Nothing
#' Discriminant Analysis of Principal Components for gen_tibble
#'
#' This function implements the Discriminant Analysis of Principal Components
#' (DAPC, Jombart et al. 2010). This method describes the diversity between
#' pre-defined groups. When groups are unknown, use [gt_cluster_pca()] to infer
#' genetic clusters. See 'details' section for a succinct description of the
#' method, and the vignette in the package `adegenet` ("adegenet-dapc") for a
#' tutorial.
#'
#' The Discriminant Analysis of Principal Components (DAPC) is designed to
#' investigate the genetic structure of biological populations. This
#' multivariate method consists in a two-steps procedure. First, genetic data
#' are transformed (centred, possibly scaled) and submitted to a Principal
#' Component Analysis (PCA). Second, principal components of PCA are submitted
#' to a Linear Discriminant Analysis (LDA). A trivial matrix operation allows to
#' express discriminant functions as linear combination of alleles, therefore
#' allowing one to compute allele contributions. More details about the
#' computation of DAPC are to be found in the indicated reference.
#'
#' Results can be visualised with [`autoplot.gt_dapc()`], see the help of that
#' method for the available plots. There are also [gt_dapc_tidiers] for
#' manipulating the results. For the moment, his function returns objects of
#' class [`adegenet::dapc`] which are
#' compatible with methods from `adegenet`; graphical methods for DAPC are
#' documented in [adegenet::scatter.dapc] (see ?scatter.dapc). This is likely
#' to change in the future, so make sure you do not rely on the objects
#' remaining compatible.
#'
#' Note that there is no current method to predict scores for
#' individuals not included in the original analysis. This is because we
#' currently do not have mechanism to store the pca information in the
#' object, and that is needed for prediction.
#'
#' @references Jombart T, Devillard S and Balloux F (2010) Discriminant analysis
#' of principal components: a new method for the analysis of genetically
#' structured populations. BMC Genetics 11:94. doi:10.1186/1471-2156-11-94
#' Thia, J. A. (2023). Guidelines for standardizing the application of
#' discriminant analysis of principal components to genotype data. Molecular
#' Ecology Resources, 23, 523–538. https://doi.org/10.1111/1755-0998.13706
#'
#'
#' @param x an object of class `gt_pca`, or its subclass `gt_cluster_pca`
#' @param pop either a factor indicating the group membership of individuals; or
#' an integer defining the desired *k* if x is a `gt_cluster_pca`; or NULL, if
#' 'x' is a `gt_cluster_pca` and contain an element 'best_k', usually
#' generated with [gt_cluster_pca_best_k()], which will be used to select the
#' clustering level.
#' @param n_pca number of principal components to be used in the Discriminant
#' Analysis. If NULL, k-1 will be used.
#' @param n_da an integer indicating the number of axes retained in the
#' Discriminant Analysis step.
#' @param loadings_by_locus a logical indicating whether the loadings and
#' contribution of each locus should be stored (TRUE, default) or not (FALSE).

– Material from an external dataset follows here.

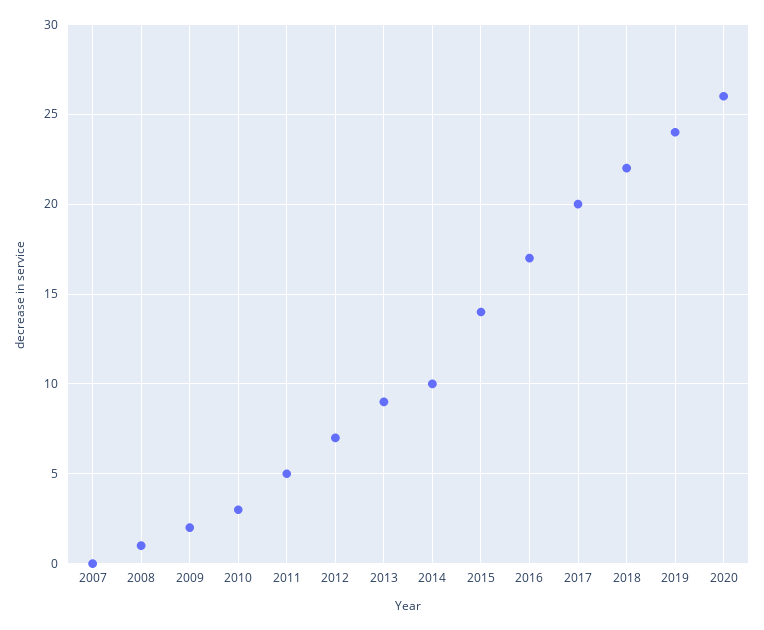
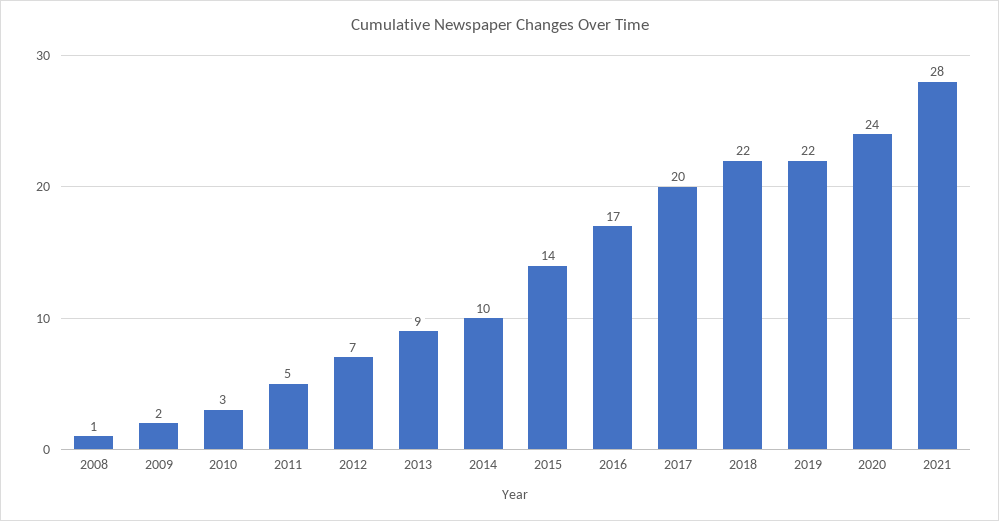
2007: 0 -> none
2019: 24 -> 22
2020: 26 -> 24
2021: none -> 28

#' Such output can be useful, but can also create large matrices when there
#' are a lot of loci and many dimensions.
#' @returns an object of class [adegenet::dapc]
#' @export
#' @examples
#' # Create a gen_tibble of lobster genotypes
#' bed_file <-
#' system.file("extdata", "lobster", "lobster.bed", package = "tidypopgen")
#' lobsters <- gen_tibble(bed_file,
#' backingfile = tempfile("lobsters"),
#' quiet = TRUE
#' )
#'
#' # Remove monomorphic loci and impute
#' lobsters <- lobsters %>% select_loci_if(loci_maf(genotypes) > 0)
#' lobsters <- gt_impute_simple(lobsters, method = "mode")
#'
#' # Create PCA object
#' pca <- gt_pca_partialSVD(lobsters)
#'
#' # Run DAPC on the `gt_pca` object, providing `pop` as factor
#' populations <- as.factor(lobsters$population)
#' gt_dapc(pca, n_pca = 6, n_da = 2, pop = populations)
#'
#' # Run clustering on the first 10 PCs
#' cluster_pca <- gt_cluster_pca(
#' x = pca,
#' n_pca = 10,
#' k_clusters = c(1, 5),
#' method = "kmeans",
#' n_iter = 1e5,
#' n_start = 10,
#' quiet = FALSE
#' )
#'
#' # Find best k
#' cluster_pca <- gt_cluster_pca_best_k(cluster_pca,
#' stat = "BIC",
#' criterion = "min"
#' )
#'
#' # Run DAPC on the `gt_cluster_pca` object
#' gt_dapc(cluster_pca, n_pca = 10, n_da = 2)
#'
# @param pca_info a logical indicating whether information about the prior PCA
#' # should be stored (TRUE, default) or not (FALSE). This information is
#' # required to predict group membership of new individuals using predict, but
#' # makes the object slightly bigger.
# AM: Thoughts about data structures. The original DAPC blended pca info
# within the object. For a cleaner job at predicting, it would be best to
# simply store the pca object as an element within the object. This would break
# compatibility, but only with the predict function, which in any case will not
# work.
# Once we have tidiers and autoplot, it might be best to reorganise the
# object to fully fit our purposes, and give up trying to be backcompatible
# with adegenet
gt_dapc <- function(
x,
pop = NULL,
n_pca = NULL,
n_da = NULL,
loadings_by_locus = TRUE) {
if (!inherits(x, "gt_pca")) {
stop("'x' should be a 'gt_pca' object")
}
if (is.null(x$center)) {
stop("'x' was run without centering; centering is necessary for 'gt_dapc'")
}
if (is.null(pop)) {
# if no pop was given, use best_k
if (any(!inherits(x, "gt_cluster_pca"), is.null(x$best_k))) {
stop("if 'pop' is not set, 'x' should be a 'gt_cluster_pca ")
}
pop.fac <- as.factor(x$clusters$groups[[x$best_k]])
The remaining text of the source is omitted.